Oggi | 11 settembre 2017 18:55

Rossi chiede interventi eccezionali per Livorno


«Bisogna che lo Stato intervenga in via eccezionale anche qui, a Livorno, perché con provvedimenti ordinari non ne usciamo. Ne servono di straordinari». Sono queste le prime richieste che il presidente della Regione Toscana Enrico Rossi ha portato al tavolo convocato in Prefettura a Livorno, dopo il nubifragio che ha causato sette morti e danni a edifici e infrastrutture nella notte fra il 9 e il 10 settembre.

Al tavolo ha partecipato il responsabile della Protezione civile nazionale, Angelo Borrelli, oltre a prefetto, questore, sindaci di Livorno, Rosignano e Collesalvetti. «Credo siano necessari poteri straordinari affidati alla Regione in questa fase di emergenza - ha spiegato Rossi - ma anche in quella successiva. Se vogliamo che le opere necessarie alla messa in sicurezza del territorio siano realizzate presto e bene, non possiamo intervenire con i lacci delle procedure ordinarie».

Secondo il governatore «le famiglie non devono assolutamente essere lasciate sole a riparare i danni subiti», e non si può dire a loro e agli imprenditori che «per legge avranno, bene che vada, diritto ad avere al massimo il rimborso del 25% dei danni subiti documentabili». Così Rossi ha chiesto a Borrelli di avere un primo stanziamento nazionale per gli interventi in somma urgenza così da «stornare i 3 milioni di euro messi a disposizione dalla Regione per destinarli ad aiutare chi é rimasto senza nulla, invece che alle opere urgenti».

La Regione ha immediatamente disponibili strumenti come garanzie su operazioni finanziarie per reperire liquidità, microcredito per le imprese colpite da calamità, rimodulazione o differimento del piano di rientro su finanziamenti regionali: di questi beneficeranno le imprese livornesi colpite dalla tragica alluvione.

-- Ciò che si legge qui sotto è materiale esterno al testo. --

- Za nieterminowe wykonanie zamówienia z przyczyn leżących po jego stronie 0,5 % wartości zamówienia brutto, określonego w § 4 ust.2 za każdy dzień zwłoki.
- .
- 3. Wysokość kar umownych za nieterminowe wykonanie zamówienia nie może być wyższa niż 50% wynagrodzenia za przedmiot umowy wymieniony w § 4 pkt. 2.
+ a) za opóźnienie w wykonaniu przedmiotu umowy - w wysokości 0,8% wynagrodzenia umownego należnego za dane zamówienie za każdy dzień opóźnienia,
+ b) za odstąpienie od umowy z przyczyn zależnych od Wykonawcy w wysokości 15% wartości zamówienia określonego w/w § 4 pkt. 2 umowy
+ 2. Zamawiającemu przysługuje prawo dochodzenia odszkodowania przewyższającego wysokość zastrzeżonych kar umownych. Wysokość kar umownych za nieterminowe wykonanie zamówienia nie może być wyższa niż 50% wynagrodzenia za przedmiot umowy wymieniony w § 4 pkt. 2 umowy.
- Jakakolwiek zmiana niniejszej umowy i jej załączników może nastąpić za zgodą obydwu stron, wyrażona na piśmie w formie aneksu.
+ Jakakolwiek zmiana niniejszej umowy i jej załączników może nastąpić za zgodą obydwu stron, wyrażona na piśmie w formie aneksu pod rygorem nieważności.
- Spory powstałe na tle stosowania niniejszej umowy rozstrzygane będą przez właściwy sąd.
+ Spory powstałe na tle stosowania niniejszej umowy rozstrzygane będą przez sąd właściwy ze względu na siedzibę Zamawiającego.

Secondo la Cna «occorrono decisioni immediate per avviare le procedure necessarie per l'esenzione fiscale per le imprese colpite e l'apertura di linee di finanziamento agevolate per favorire la ripartenza di chi oggi si trova in ginocchio».

Si muovono gli istituti di credito: Unipol Banca ha stanziato un plafond da 15 milioni di euro per la concessione di finanziamenti a condizioni agevolate finalizzati al ripristino degli immobili danneggiati e al ripristino o alla sostituzione dei beni mobili danneggiati. Unicredit mette a disposizione una moratoria di 12 mesi sulle rate dei mutui ipotecari e chirografari per le imprese con sede legale/operativa nella zona colpita dall'alluvione che abbiano subito danni, e per tutti i clienti privati intestatari di mutui ipotecari residenti in uno dei comuni interessati che siano stati danneggiati dall'evento.

Generali Italia ha invece deciso di avviare delle azioni di sostegno per il futuro della piccola Camilla, la figlia di Simone Ramacciotti, morto insieme al padre, Roberto, alla moglie Glenda e al figlio, Filippo, nell'alluvione che ha colpito Livorno. Roberto e Simone lavoravano come agenti per la compagnia. A Livorno è stato proclamato il lutto cittadino a partire da oggi fino al giorno di svolgimento dei funerali delle vittime.